[Data excerpts]
━━━━━━━━━━━━━━━━━━━━

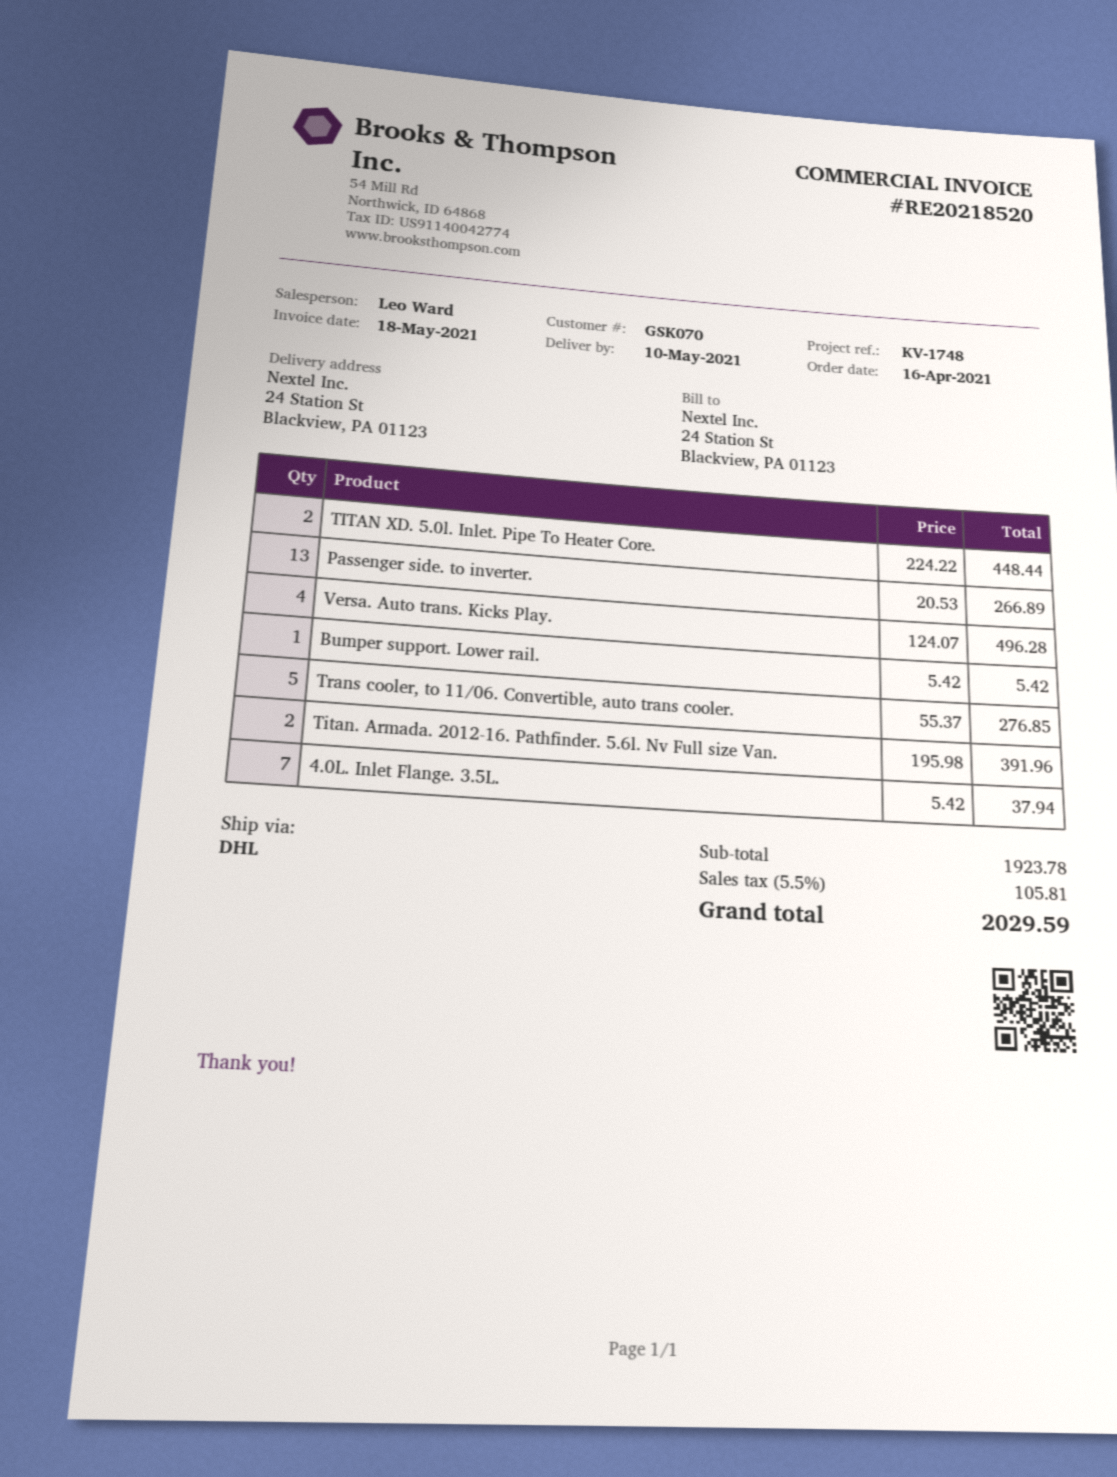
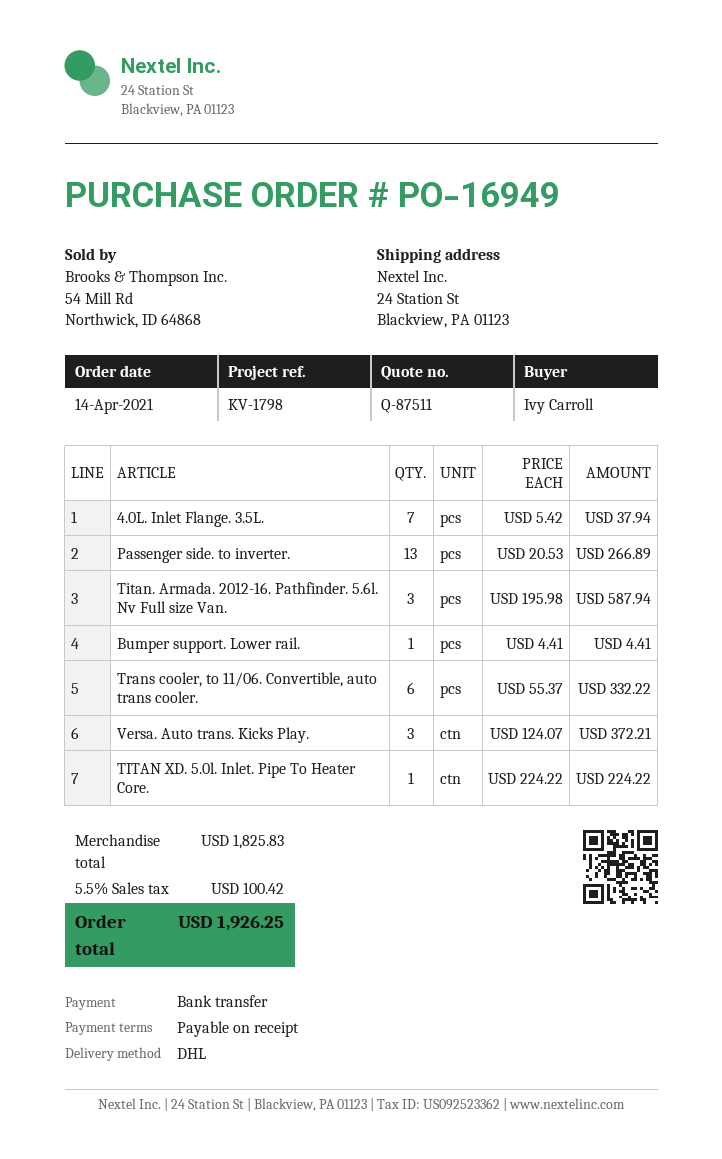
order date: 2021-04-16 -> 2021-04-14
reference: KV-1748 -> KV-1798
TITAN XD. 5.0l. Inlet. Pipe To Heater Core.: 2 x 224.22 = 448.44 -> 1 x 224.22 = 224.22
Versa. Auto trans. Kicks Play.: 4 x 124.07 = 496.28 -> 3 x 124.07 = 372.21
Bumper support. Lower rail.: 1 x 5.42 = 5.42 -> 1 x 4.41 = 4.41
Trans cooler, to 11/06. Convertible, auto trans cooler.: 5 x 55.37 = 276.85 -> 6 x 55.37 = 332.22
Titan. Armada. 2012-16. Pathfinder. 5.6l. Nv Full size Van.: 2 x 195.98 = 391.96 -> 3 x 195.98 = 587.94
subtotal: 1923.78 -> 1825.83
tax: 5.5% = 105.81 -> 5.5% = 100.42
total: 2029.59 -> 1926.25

━━━━━━━━━━━━━━━━━━━━

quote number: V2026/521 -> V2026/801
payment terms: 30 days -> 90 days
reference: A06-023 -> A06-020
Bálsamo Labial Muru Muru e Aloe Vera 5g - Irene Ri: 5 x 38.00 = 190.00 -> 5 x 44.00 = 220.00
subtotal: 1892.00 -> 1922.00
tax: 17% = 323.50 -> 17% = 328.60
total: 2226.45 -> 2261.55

━━━━━━━━━━━━━━━━━━━━

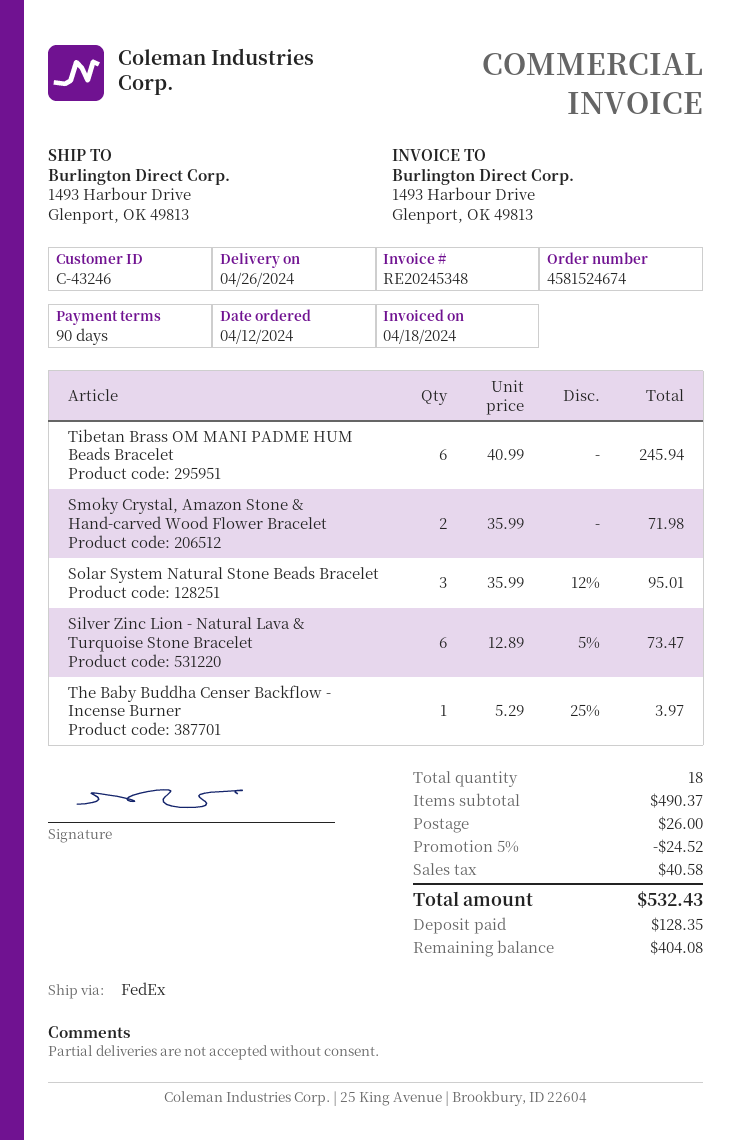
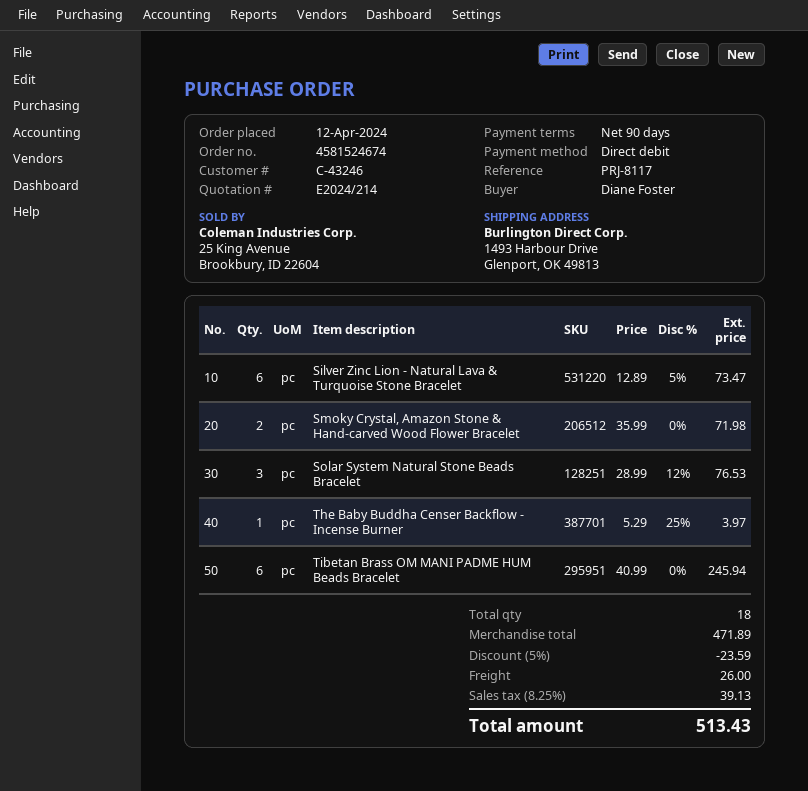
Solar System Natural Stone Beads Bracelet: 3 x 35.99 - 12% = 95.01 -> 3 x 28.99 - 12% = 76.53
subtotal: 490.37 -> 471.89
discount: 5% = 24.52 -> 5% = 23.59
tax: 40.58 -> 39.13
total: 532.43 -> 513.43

━━━━━━━━━━━━━━━━━━━━

PROBLEM ▸
Across the records above, count the lines holding "trans" and reply with that number alone.

RESULT FOR THIS EXERCISE ▸
2